**Work task:** For the listing below, output exactly the lines from the line with "29.1% THC | 2.8% Terps | 0.1%CBD: 5 -> 2" up to and including the line with "29.0% THC | 1.9%", and no other lines.

----------

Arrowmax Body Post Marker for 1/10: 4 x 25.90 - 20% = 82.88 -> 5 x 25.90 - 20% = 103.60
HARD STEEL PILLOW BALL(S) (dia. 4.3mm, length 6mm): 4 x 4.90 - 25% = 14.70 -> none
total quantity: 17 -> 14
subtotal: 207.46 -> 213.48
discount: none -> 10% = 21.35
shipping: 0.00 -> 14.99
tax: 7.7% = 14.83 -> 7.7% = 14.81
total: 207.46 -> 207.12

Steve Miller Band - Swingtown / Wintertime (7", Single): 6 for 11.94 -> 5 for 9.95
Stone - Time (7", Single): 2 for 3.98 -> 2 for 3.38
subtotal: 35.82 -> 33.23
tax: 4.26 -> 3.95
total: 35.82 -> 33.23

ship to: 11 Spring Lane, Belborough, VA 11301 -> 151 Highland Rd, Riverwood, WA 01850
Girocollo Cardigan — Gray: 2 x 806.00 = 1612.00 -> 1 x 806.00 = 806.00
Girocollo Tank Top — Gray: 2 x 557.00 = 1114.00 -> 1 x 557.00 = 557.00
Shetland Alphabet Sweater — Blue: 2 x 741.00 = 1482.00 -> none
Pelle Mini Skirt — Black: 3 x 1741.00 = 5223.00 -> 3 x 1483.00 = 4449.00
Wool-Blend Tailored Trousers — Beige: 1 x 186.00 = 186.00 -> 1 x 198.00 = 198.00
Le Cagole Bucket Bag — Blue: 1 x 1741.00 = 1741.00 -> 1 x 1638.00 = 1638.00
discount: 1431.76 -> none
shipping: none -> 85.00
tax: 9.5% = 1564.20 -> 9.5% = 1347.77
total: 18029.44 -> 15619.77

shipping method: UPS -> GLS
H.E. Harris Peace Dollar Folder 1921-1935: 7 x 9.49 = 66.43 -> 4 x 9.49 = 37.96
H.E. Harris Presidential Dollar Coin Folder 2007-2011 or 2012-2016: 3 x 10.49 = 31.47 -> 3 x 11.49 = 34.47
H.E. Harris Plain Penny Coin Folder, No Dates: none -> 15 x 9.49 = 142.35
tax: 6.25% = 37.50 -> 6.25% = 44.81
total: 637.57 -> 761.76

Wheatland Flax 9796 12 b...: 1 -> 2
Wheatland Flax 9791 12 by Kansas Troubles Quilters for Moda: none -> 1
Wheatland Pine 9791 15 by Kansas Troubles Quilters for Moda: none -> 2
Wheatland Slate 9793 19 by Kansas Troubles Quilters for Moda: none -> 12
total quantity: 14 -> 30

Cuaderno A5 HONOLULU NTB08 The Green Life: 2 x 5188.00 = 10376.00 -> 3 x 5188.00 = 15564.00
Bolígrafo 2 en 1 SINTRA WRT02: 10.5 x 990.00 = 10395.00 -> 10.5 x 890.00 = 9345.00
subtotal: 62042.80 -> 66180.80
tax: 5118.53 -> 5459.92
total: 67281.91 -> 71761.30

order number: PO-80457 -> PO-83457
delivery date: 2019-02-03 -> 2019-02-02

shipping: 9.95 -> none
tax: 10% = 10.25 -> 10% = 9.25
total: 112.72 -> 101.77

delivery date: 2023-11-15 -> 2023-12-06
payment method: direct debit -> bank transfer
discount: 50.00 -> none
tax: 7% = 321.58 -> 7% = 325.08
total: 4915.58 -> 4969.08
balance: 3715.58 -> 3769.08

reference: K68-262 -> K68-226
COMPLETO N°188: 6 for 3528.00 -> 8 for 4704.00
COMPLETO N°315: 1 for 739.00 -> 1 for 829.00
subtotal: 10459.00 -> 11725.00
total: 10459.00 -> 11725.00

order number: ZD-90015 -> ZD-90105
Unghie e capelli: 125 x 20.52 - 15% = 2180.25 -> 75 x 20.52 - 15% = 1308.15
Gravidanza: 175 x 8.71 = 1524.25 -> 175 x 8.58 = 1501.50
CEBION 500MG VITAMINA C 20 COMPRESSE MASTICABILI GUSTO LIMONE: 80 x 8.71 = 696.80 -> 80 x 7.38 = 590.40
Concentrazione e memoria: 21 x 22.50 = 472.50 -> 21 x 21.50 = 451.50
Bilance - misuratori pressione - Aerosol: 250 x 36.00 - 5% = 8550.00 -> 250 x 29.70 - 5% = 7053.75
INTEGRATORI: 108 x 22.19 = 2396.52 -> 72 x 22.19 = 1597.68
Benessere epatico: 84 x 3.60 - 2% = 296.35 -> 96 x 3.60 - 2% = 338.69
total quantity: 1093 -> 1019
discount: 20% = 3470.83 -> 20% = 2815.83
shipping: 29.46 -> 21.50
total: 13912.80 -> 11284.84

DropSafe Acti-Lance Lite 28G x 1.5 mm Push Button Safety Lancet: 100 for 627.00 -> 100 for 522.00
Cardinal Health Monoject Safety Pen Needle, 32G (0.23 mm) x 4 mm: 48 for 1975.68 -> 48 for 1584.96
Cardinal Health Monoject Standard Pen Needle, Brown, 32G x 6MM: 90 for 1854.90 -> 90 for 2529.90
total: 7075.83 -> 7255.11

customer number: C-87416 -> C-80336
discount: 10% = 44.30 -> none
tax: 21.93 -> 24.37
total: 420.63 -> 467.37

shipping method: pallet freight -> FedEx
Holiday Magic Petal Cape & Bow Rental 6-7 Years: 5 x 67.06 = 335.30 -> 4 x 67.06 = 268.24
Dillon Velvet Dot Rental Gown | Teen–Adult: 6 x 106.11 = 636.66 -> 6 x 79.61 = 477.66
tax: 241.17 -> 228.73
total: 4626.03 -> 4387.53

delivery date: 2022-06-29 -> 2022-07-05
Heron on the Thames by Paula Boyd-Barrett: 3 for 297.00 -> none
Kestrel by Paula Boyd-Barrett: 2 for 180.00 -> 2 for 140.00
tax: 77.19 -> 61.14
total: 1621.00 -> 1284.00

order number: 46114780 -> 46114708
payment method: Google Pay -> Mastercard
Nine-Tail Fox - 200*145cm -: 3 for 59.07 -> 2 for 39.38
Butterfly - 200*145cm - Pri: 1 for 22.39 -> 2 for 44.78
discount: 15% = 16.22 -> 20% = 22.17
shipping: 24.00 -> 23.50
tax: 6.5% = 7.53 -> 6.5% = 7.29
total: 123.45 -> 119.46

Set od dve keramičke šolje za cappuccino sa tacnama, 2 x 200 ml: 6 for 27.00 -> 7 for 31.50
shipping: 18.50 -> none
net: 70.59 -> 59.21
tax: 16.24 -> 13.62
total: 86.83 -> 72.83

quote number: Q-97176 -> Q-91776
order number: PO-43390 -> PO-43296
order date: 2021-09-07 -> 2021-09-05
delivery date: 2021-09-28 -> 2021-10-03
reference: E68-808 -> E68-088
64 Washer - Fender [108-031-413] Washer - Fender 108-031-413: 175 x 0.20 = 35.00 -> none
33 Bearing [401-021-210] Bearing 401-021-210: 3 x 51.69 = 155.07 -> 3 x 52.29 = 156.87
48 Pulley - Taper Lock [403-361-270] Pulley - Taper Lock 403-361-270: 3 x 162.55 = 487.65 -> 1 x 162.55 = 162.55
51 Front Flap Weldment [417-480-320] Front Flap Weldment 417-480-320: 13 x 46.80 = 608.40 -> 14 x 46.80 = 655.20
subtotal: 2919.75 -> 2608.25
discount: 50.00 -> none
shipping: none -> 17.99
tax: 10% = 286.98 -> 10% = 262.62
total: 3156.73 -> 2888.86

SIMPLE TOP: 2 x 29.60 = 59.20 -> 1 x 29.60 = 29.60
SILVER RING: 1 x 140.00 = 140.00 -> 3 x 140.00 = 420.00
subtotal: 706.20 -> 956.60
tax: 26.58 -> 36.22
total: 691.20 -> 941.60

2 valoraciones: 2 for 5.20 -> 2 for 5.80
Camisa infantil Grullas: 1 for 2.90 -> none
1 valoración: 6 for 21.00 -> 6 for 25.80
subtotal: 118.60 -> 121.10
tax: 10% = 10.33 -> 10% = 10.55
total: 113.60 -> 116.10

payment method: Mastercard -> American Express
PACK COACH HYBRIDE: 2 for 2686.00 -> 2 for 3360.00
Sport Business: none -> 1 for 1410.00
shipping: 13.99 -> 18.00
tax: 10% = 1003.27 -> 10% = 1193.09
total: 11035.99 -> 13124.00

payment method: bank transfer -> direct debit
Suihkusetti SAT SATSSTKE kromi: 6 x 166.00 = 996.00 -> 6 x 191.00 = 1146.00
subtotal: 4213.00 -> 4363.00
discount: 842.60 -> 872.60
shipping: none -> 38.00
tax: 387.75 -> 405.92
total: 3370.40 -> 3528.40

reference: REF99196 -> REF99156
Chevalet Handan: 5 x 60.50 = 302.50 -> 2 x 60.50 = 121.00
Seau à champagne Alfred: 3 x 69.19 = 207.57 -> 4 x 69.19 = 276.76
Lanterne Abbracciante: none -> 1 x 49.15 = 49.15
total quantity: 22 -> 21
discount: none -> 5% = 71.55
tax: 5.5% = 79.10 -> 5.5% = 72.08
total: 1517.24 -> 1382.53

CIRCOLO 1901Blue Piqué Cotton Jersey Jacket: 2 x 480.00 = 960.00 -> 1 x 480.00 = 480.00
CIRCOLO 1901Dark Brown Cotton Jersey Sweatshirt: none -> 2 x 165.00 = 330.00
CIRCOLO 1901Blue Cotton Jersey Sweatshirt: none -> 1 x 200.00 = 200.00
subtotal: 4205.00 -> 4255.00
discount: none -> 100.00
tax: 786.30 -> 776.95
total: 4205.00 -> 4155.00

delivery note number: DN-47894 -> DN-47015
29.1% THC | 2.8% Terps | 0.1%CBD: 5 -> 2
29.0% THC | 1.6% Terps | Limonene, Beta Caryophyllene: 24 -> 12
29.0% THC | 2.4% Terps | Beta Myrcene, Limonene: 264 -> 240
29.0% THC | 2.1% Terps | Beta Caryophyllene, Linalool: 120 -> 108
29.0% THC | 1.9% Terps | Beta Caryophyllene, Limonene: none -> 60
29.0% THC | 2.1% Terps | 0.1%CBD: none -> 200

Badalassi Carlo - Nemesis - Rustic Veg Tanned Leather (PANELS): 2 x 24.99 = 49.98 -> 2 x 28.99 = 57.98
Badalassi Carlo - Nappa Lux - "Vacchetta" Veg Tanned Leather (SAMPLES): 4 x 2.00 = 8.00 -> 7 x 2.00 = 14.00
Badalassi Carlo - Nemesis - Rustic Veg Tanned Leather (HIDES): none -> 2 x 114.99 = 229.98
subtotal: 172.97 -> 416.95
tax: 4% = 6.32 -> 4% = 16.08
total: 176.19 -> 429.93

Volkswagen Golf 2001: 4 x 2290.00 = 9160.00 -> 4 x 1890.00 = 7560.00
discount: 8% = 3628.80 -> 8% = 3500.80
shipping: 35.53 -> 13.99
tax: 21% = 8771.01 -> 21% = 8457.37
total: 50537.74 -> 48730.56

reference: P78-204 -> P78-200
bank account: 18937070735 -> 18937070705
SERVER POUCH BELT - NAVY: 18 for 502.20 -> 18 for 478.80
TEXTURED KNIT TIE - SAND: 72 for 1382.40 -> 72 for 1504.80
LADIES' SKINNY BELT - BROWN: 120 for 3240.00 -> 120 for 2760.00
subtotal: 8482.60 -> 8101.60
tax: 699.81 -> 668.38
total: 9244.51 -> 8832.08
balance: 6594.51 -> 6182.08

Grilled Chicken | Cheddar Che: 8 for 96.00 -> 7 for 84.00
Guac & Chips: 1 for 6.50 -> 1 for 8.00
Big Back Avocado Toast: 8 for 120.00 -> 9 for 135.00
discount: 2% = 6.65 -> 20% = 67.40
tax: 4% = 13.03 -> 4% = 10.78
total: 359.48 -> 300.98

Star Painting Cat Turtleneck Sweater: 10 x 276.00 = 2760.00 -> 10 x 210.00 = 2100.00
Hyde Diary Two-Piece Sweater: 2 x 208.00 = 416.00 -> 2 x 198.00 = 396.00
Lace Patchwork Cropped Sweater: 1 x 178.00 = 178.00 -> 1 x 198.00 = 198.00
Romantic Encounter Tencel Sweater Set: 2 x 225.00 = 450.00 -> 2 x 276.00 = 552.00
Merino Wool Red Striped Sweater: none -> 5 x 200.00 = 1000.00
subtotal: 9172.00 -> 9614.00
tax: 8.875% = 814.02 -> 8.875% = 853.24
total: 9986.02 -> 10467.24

----------

**Solution to the problem:**
29.1% THC | 2.8% Terps | 0.1%CBD: 5 -> 2
29.0% THC | 1.6% Terps | Limonene, Beta Caryophyllene: 24 -> 12
29.0% THC | 2.4% Terps | Beta Myrcene, Limonene: 264 -> 240
29.0% THC | 2.1% Terps | Beta Caryophyllene, Linalool: 120 -> 108
29.0% THC | 1.9% Terps | Beta Caryophyllene, Limonene: none -> 60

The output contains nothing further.